- **EXERCISE OBJECTIVE**: Retype the entries below without any change.

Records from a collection
------------------------------------------------------------------------

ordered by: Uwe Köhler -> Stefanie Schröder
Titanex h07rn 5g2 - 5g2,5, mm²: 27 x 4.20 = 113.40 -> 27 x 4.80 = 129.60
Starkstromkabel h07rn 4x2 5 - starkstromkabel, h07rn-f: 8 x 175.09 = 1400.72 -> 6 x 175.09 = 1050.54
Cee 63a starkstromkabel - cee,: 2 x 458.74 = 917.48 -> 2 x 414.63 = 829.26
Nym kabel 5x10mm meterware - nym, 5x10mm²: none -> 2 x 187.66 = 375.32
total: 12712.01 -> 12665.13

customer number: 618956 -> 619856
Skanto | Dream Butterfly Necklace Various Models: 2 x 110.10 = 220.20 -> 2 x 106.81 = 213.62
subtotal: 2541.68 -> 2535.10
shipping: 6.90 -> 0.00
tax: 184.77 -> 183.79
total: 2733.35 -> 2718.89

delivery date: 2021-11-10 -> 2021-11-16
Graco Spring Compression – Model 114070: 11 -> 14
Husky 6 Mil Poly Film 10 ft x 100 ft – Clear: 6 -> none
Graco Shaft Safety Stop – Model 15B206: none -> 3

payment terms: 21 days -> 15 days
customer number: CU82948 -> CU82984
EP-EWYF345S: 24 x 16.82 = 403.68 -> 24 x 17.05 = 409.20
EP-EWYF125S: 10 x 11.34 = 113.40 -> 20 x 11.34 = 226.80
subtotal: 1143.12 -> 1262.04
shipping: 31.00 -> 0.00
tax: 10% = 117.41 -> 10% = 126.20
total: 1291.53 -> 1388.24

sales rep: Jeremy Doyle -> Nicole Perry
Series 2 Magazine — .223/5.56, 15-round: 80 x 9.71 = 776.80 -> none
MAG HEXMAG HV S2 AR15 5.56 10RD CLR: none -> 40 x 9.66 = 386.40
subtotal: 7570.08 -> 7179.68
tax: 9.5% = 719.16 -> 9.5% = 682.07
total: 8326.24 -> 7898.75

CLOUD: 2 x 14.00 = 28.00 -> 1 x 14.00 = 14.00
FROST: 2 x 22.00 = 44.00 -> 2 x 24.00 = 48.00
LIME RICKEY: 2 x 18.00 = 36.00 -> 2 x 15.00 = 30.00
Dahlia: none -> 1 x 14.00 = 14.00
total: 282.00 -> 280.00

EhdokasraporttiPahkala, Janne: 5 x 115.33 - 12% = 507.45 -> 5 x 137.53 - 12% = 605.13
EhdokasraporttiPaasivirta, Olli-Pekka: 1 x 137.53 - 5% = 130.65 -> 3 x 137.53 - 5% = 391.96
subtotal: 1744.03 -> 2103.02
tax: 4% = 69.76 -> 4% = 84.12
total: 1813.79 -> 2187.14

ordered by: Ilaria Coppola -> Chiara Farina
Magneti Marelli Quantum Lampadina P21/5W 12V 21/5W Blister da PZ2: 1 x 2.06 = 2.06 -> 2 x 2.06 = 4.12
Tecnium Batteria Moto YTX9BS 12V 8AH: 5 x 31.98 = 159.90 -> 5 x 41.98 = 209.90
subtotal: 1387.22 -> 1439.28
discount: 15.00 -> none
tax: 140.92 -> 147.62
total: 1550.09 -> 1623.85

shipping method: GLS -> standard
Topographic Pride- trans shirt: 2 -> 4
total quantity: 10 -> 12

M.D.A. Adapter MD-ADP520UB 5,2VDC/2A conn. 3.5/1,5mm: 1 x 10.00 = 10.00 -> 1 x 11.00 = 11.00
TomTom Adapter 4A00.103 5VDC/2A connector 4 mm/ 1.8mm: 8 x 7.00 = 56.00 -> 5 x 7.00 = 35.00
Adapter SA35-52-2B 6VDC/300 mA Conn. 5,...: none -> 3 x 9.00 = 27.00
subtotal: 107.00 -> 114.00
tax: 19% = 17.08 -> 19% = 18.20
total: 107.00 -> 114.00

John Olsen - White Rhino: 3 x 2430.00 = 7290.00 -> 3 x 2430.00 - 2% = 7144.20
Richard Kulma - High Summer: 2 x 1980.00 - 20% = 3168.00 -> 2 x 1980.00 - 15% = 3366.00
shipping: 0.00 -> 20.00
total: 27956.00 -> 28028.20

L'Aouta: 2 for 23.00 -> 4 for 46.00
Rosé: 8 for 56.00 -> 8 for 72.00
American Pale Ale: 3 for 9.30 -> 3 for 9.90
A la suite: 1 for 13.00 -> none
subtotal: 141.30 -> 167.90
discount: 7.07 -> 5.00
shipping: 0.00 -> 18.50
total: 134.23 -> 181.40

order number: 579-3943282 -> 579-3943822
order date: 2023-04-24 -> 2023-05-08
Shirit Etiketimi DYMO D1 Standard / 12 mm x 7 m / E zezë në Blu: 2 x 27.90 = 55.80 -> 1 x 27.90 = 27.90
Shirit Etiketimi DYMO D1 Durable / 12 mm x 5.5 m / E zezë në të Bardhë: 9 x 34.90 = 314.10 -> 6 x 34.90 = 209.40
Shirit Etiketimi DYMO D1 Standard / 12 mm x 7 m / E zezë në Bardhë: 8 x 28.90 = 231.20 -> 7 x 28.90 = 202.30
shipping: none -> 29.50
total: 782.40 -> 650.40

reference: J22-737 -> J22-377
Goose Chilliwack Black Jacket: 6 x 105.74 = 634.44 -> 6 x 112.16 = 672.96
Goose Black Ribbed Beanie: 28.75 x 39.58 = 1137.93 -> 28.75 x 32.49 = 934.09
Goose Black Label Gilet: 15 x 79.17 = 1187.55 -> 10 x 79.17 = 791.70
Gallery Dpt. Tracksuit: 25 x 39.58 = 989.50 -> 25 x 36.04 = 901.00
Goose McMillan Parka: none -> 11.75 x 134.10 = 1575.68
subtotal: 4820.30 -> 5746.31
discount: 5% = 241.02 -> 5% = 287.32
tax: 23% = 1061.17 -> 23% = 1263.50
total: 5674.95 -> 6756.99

------------------------------------------------------------------------

- **SOLVED PROBLEM**:
ordered by: Uwe Köhler -> Stefanie Schröder
Titanex h07rn 5g2 - 5g2,5, mm²: 27 x 4.20 = 113.40 -> 27 x 4.80 = 129.60
Starkstromkabel h07rn 4x2 5 - starkstromkabel, h07rn-f: 8 x 175.09 = 1400.72 -> 6 x 175.09 = 1050.54
Cee 63a starkstromkabel - cee,: 2 x 458.74 = 917.48 -> 2 x 414.63 = 829.26
Nym kabel 5x10mm meterware - nym, 5x10mm²: none -> 2 x 187.66 = 375.32
total: 12712.01 -> 12665.13

customer number: 618956 -> 619856
Skanto | Dream Butterfly Necklace Various Models: 2 x 110.10 = 220.20 -> 2 x 106.81 = 213.62
subtotal: 2541.68 -> 2535.10
shipping: 6.90 -> 0.00
tax: 184.77 -> 183.79
total: 2733.35 -> 2718.89

delivery date: 2021-11-10 -> 2021-11-16
Graco Spring Compression – Model 114070: 11 -> 14
Husky 6 Mil Poly Film 10 ft x 100 ft – Clear: 6 -> none
Graco Shaft Safety Stop – Model 15B206: none -> 3

payment terms: 21 days -> 15 days
customer number: CU82948 -> CU82984
EP-EWYF345S: 24 x 16.82 = 403.68 -> 24 x 17.05 = 409.20
EP-EWYF125S: 10 x 11.34 = 113.40 -> 20 x 11.34 = 226.80
subtotal: 1143.12 -> 1262.04
shipping: 31.00 -> 0.00
tax: 10% = 117.41 -> 10% = 126.20
total: 1291.53 -> 1388.24

sales rep: Jeremy Doyle -> Nicole Perry
Series 2 Magazine — .223/5.56, 15-round: 80 x 9.71 = 776.80 -> none
MAG HEXMAG HV S2 AR15 5.56 10RD CLR: none -> 40 x 9.66 = 386.40
subtotal: 7570.08 -> 7179.68
tax: 9.5% = 719.16 -> 9.5% = 682.07
total: 8326.24 -> 7898.75

CLOUD: 2 x 14.00 = 28.00 -> 1 x 14.00 = 14.00
FROST: 2 x 22.00 = 44.00 -> 2 x 24.00 = 48.00
LIME RICKEY: 2 x 18.00 = 36.00 -> 2 x 15.00 = 30.00
Dahlia: none -> 1 x 14.00 = 14.00
total: 282.00 -> 280.00

EhdokasraporttiPahkala, Janne: 5 x 115.33 - 12% = 507.45 -> 5 x 137.53 - 12% = 605.13
EhdokasraporttiPaasivirta, Olli-Pekka: 1 x 137.53 - 5% = 130.65 -> 3 x 137.53 - 5% = 391.96
subtotal: 1744.03 -> 2103.02
tax: 4% = 69.76 -> 4% = 84.12
total: 1813.79 -> 2187.14

ordered by: Ilaria Coppola -> Chiara Farina
Magneti Marelli Quantum Lampadina P21/5W 12V 21/5W Blister da PZ2: 1 x 2.06 = 2.06 -> 2 x 2.06 = 4.12
Tecnium Batteria Moto YTX9BS 12V 8AH: 5 x 31.98 = 159.90 -> 5 x 41.98 = 209.90
subtotal: 1387.22 -> 1439.28
discount: 15.00 -> none
tax: 140.92 -> 147.62
total: 1550.09 -> 1623.85

shipping method: GLS -> standard
Topographic Pride- trans shirt: 2 -> 4
total quantity: 10 -> 12

M.D.A. Adapter MD-ADP520UB 5,2VDC/2A conn. 3.5/1,5mm: 1 x 10.00 = 10.00 -> 1 x 11.00 = 11.00
TomTom Adapter 4A00.103 5VDC/2A connector 4 mm/ 1.8mm: 8 x 7.00 = 56.00 -> 5 x 7.00 = 35.00
Adapter SA35-52-2B 6VDC/300 mA Conn. 5,...: none -> 3 x 9.00 = 27.00
subtotal: 107.00 -> 114.00
tax: 19% = 17.08 -> 19% = 18.20
total: 107.00 -> 114.00

John Olsen - White Rhino: 3 x 2430.00 = 7290.00 -> 3 x 2430.00 - 2% = 7144.20
Richard Kulma - High Summer: 2 x 1980.00 - 20% = 3168.00 -> 2 x 1980.00 - 15% = 3366.00
shipping: 0.00 -> 20.00
total: 27956.00 -> 28028.20

L'Aouta: 2 for 23.00 -> 4 for 46.00
Rosé: 8 for 56.00 -> 8 for 72.00
American Pale Ale: 3 for 9.30 -> 3 for 9.90
A la suite: 1 for 13.00 -> none
subtotal: 141.30 -> 167.90
discount: 7.07 -> 5.00
shipping: 0.00 -> 18.50
total: 134.23 -> 181.40

order number: 579-3943282 -> 579-3943822
order date: 2023-04-24 -> 2023-05-08
Shirit Etiketimi DYMO D1 Standard / 12 mm x 7 m / E zezë në Blu: 2 x 27.90 = 55.80 -> 1 x 27.90 = 27.90
Shirit Etiketimi DYMO D1 Durable / 12 mm x 5.5 m / E zezë në të Bardhë: 9 x 34.90 = 314.10 -> 6 x 34.90 = 209.40
Shirit Etiketimi DYMO D1 Standard / 12 mm x 7 m / E zezë në Bardhë: 8 x 28.90 = 231.20 -> 7 x 28.90 = 202.30
shipping: none -> 29.50
total: 782.40 -> 650.40

reference: J22-737 -> J22-377
Goose Chilliwack Black Jacket: 6 x 105.74 = 634.44 -> 6 x 112.16 = 672.96
Goose Black Ribbed Beanie: 28.75 x 39.58 = 1137.93 -> 28.75 x 32.49 = 934.09
Goose Black Label Gilet: 15 x 79.17 = 1187.55 -> 10 x 79.17 = 791.70
Gallery Dpt. Tracksuit: 25 x 39.58 = 989.50 -> 25 x 36.04 = 901.00
Goose McMillan Parka: none -> 11.75 x 134.10 = 1575.68
subtotal: 4820.30 -> 5746.31
discount: 5% = 241.02 -> 5% = 287.32
tax: 23% = 1061.17 -> 23% = 1263.50
total: 5674.95 -> 6756.99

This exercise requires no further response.